Seeing her, Caleb's expression froze. He pretended not to notice and walked straight toward the building entrance.
Lydia stood from the steps and looked up pitifully, attempting to appear vulnerable.
"Caleb, I have nowhere else to go."
He ignored her and strode toward the stairs.
"Then I'll just sleep here," she said, her voice carrying to nearby windows. "Who knows what might happen to me. I guess everything you said at the hotel was a lie—about responsibility, about dating..."

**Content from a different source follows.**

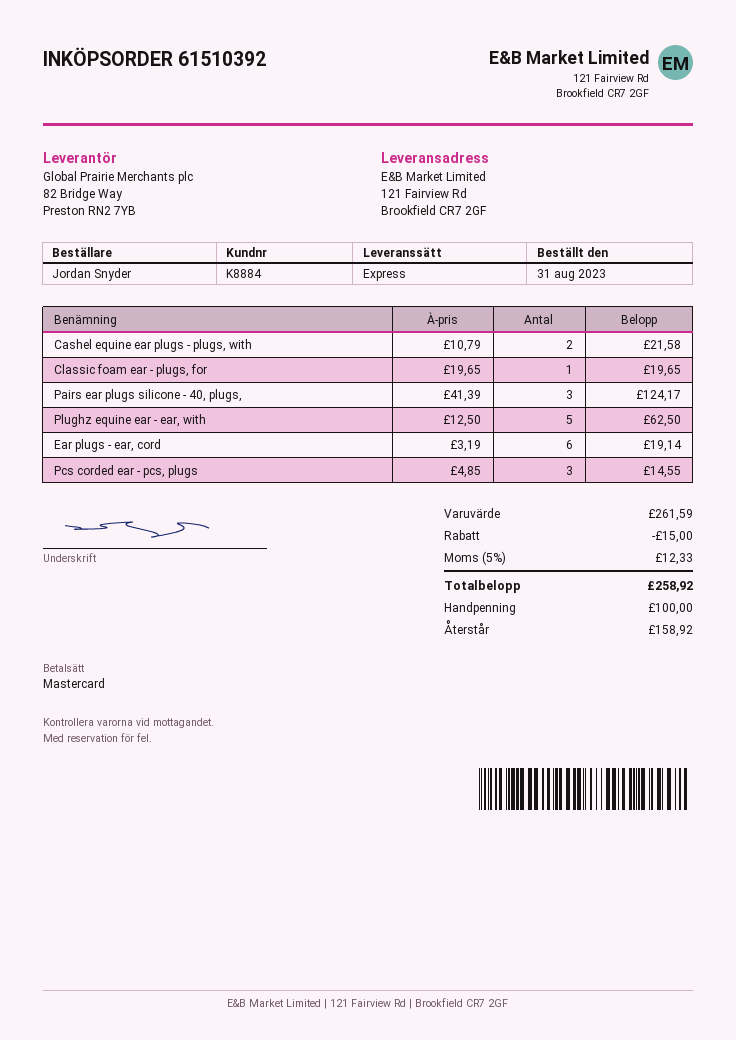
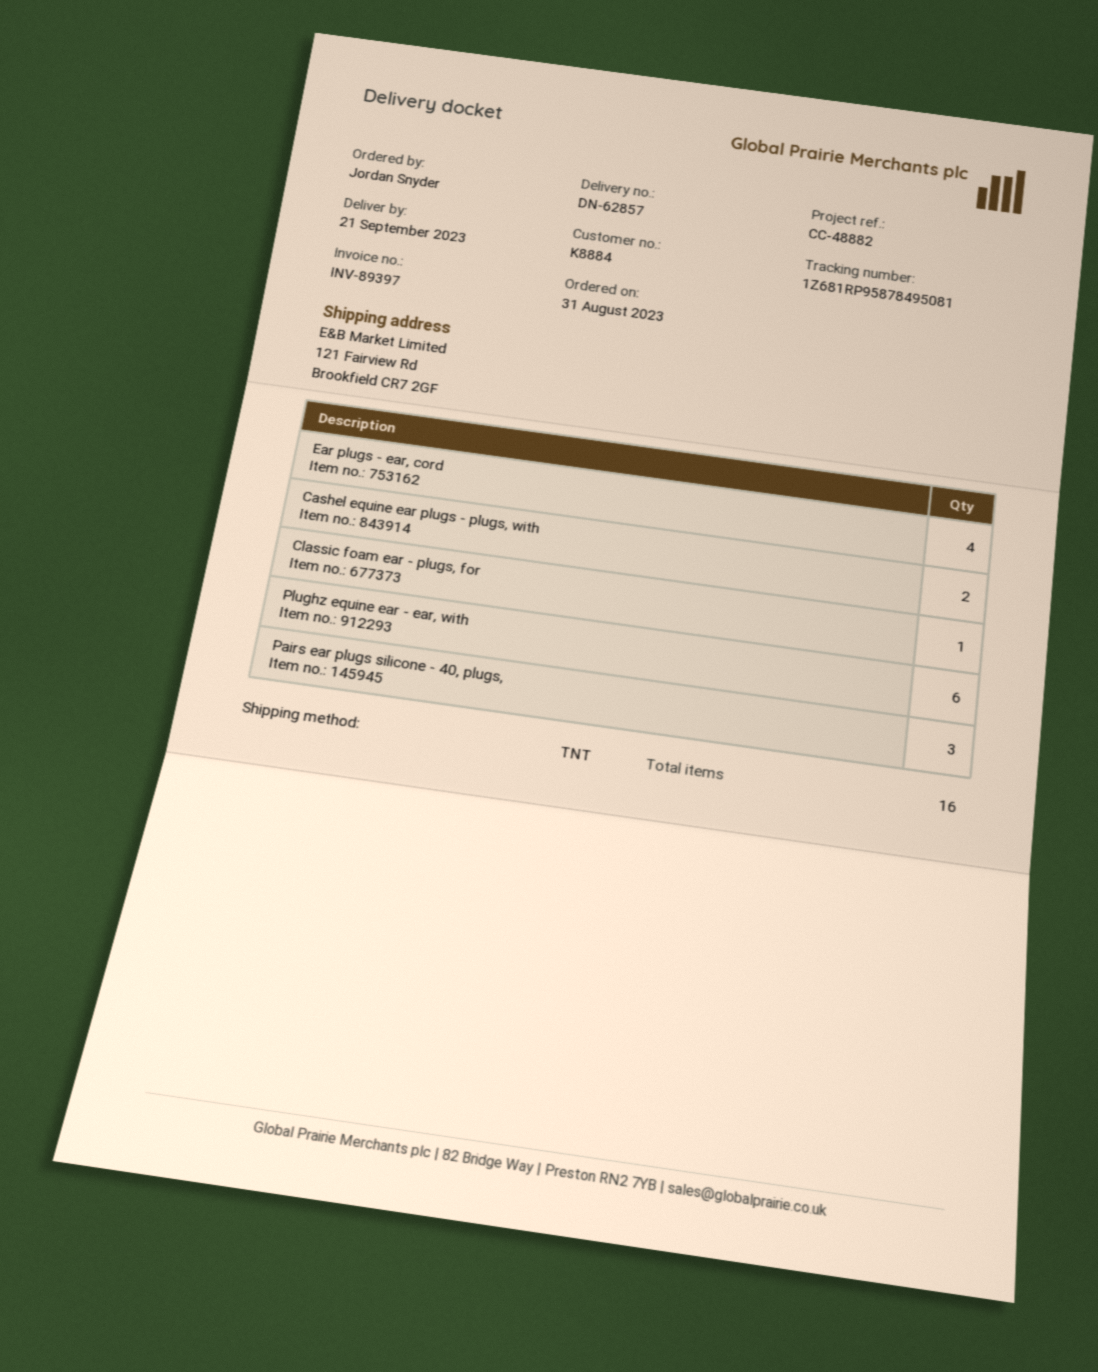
shipping method: express -> TNT
Plughz equine ear - ear, with: 5 -> 6
Ear plugs - ear, cord: 6 -> 4
Pcs corded ear - pcs, plugs: 3 -> none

Neighbors were already poking their heads out curiously.
Caleb stopped, his expression dark, and forced two words through clenched teeth:
"Come in."
The old one-bedroom was a hundred times cleaner than she'd imagined. The tablecloth and walls looked too fresh for a bachelor pad. The blanket was folded into a perfect square. A cheap but fresh soap scent filled the air, and green onions grew in yogurt containers on the windowsill.
Everything reflected its owner: disciplined, tidy, even slightly obsessive-compulsive.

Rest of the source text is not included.